Somewhere below, one line contains "[34,302,105,319] 浏览：95455 ->" and a later line contains "[34,385,105,402] 浏览：95232 ->". Output those two lines and everything between them exactly, and nothing else.

(Source information begins)

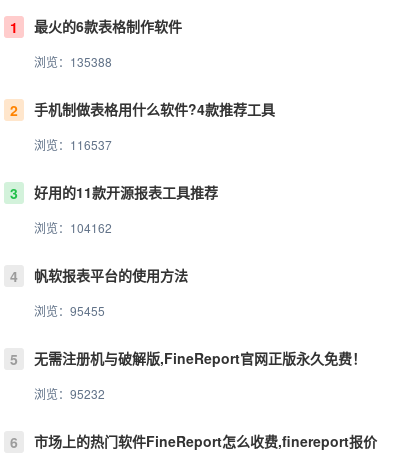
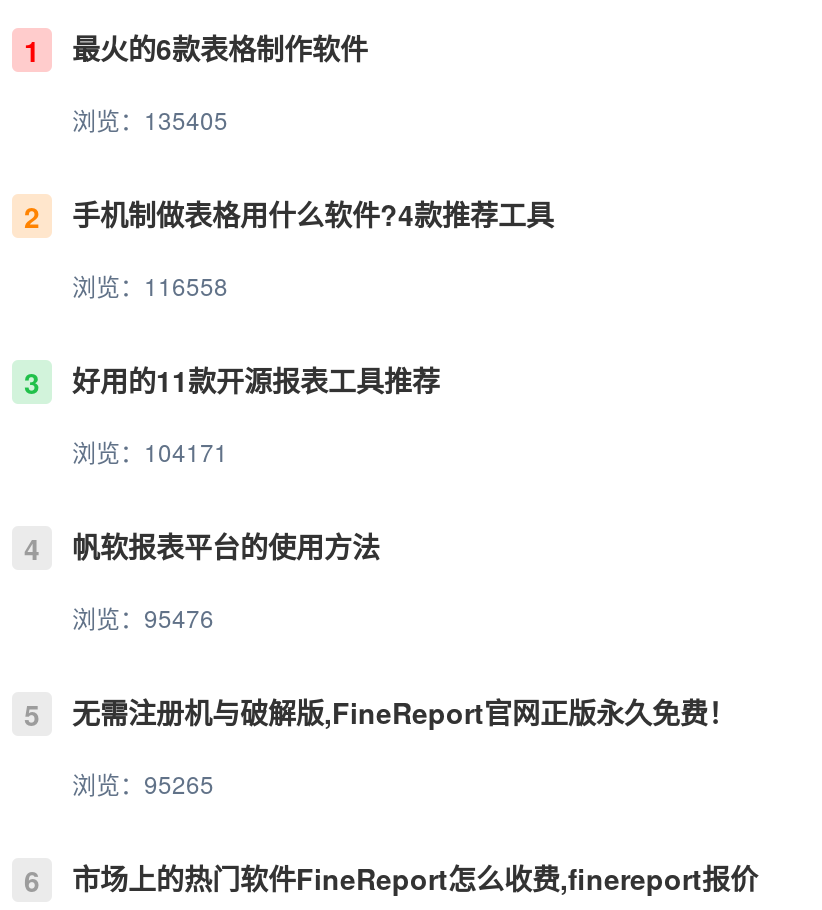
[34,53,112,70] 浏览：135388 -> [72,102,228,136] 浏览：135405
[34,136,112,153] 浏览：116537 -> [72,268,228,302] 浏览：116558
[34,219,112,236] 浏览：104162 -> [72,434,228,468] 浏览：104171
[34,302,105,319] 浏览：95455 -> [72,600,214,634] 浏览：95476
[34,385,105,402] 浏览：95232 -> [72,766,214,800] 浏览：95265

(Source information ends)
(Source information begins)

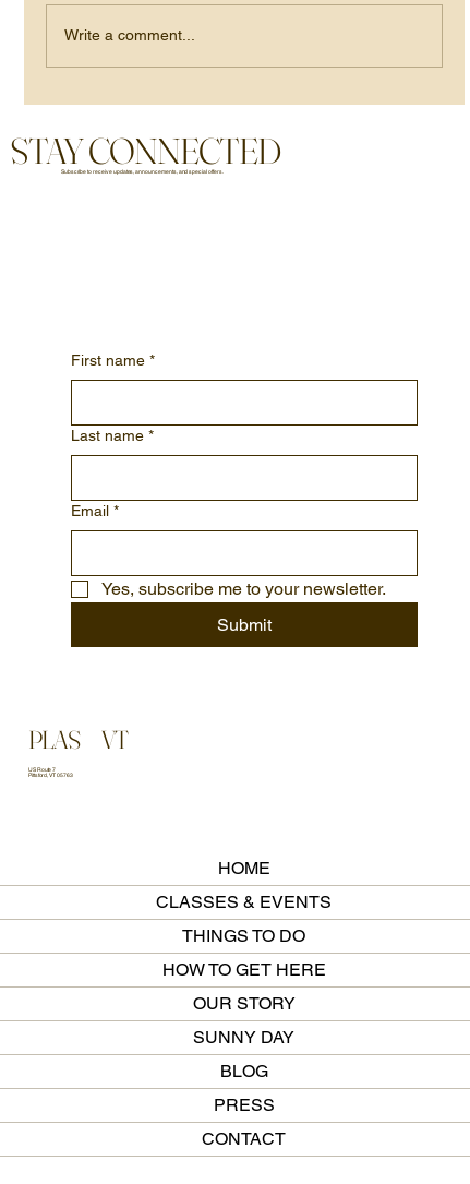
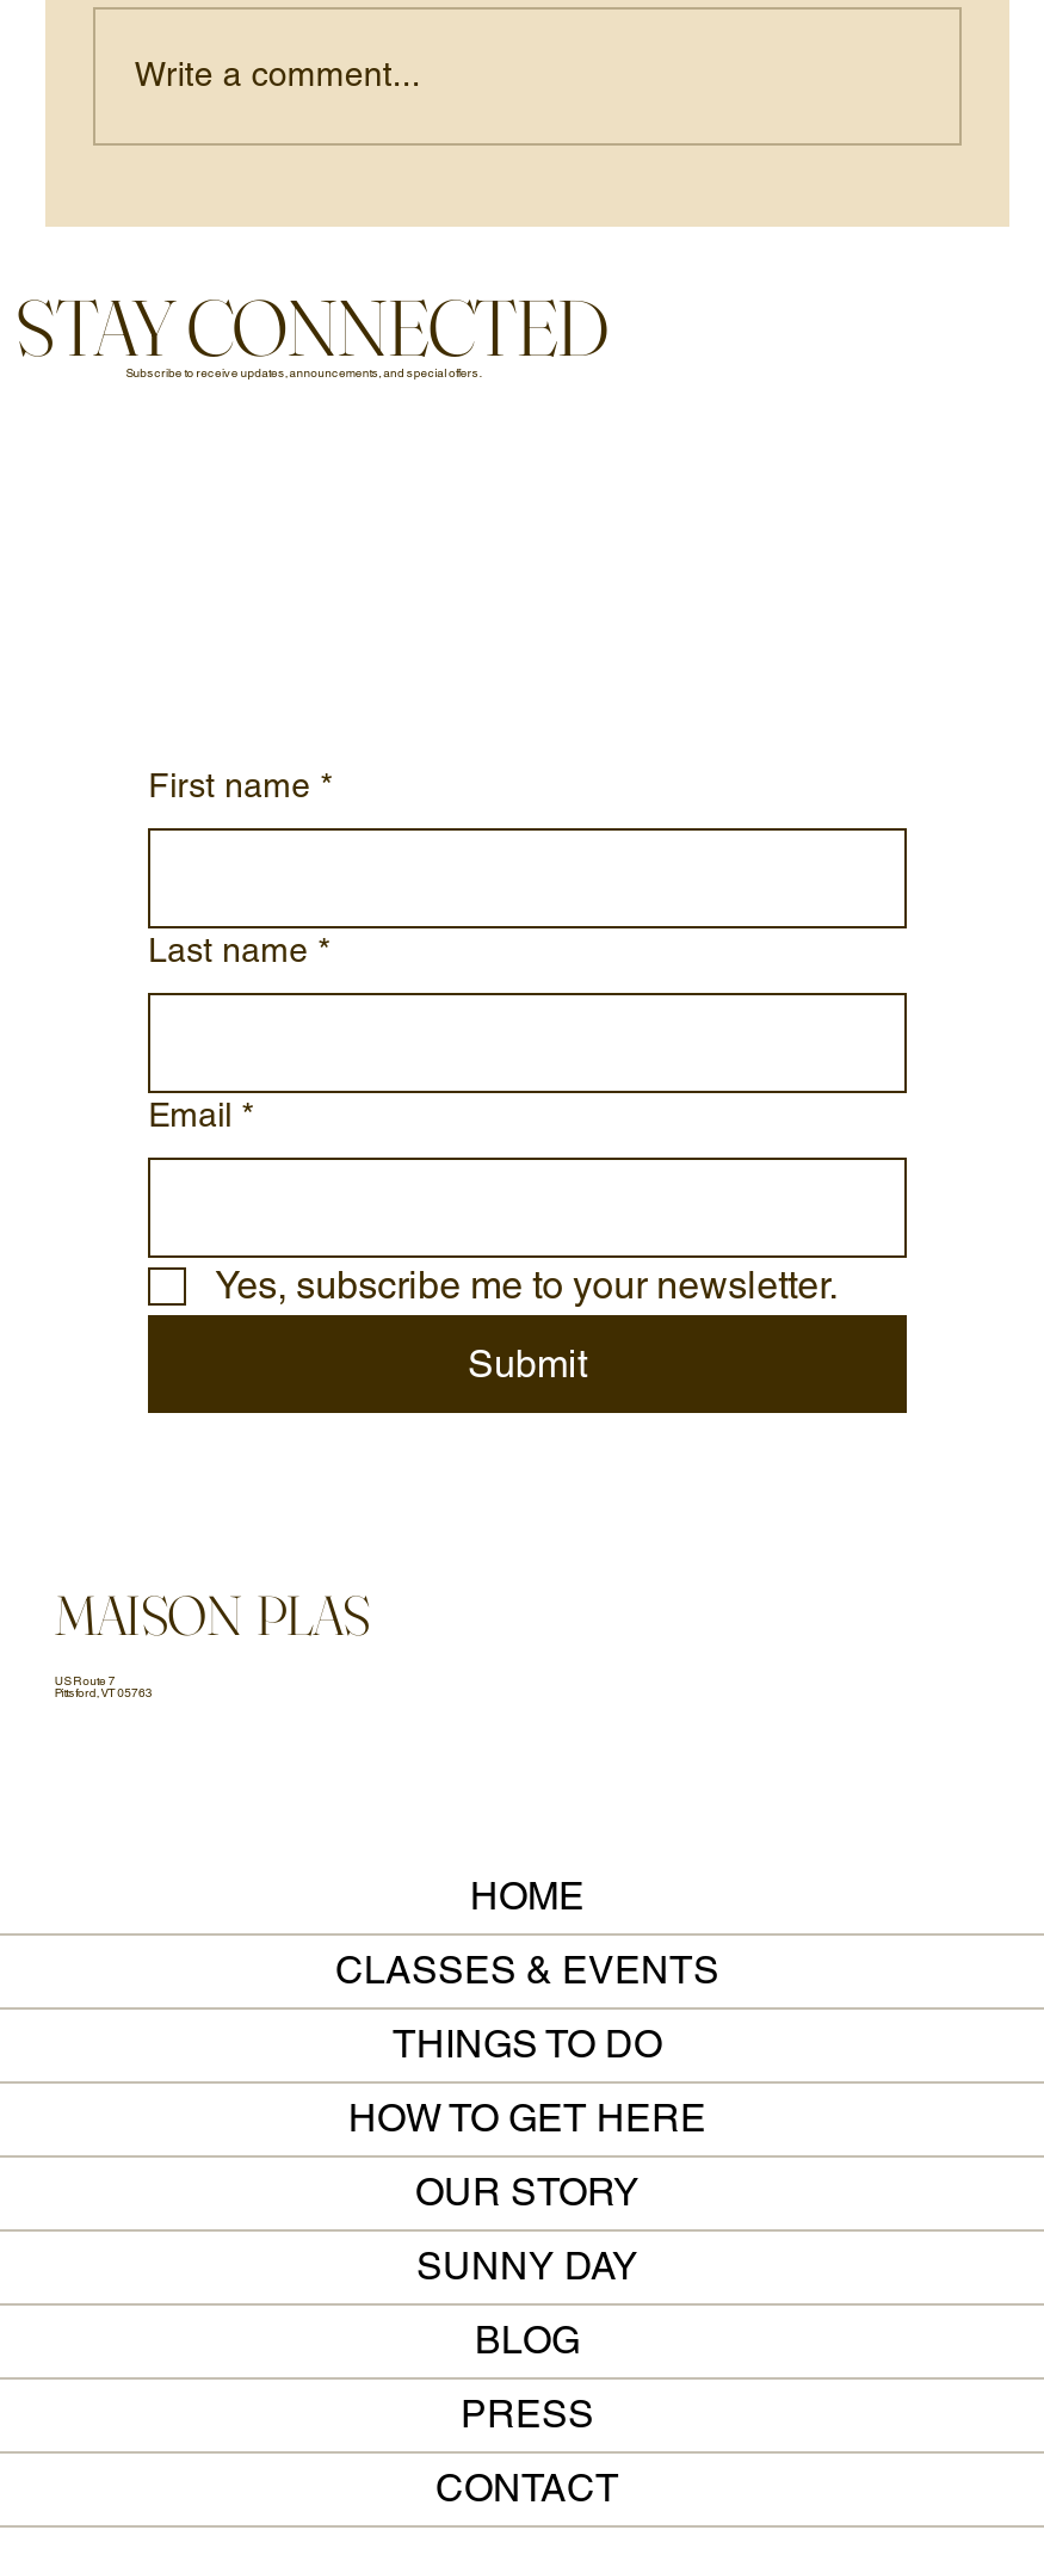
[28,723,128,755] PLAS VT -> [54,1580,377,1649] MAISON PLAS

(Source information ends)

#### [Response to this exercise]
[34,302,105,319] 浏览：95455 -> [72,600,214,634] 浏览：95476
[34,385,105,402] 浏览：95232 -> [72,766,214,800] 浏览：95265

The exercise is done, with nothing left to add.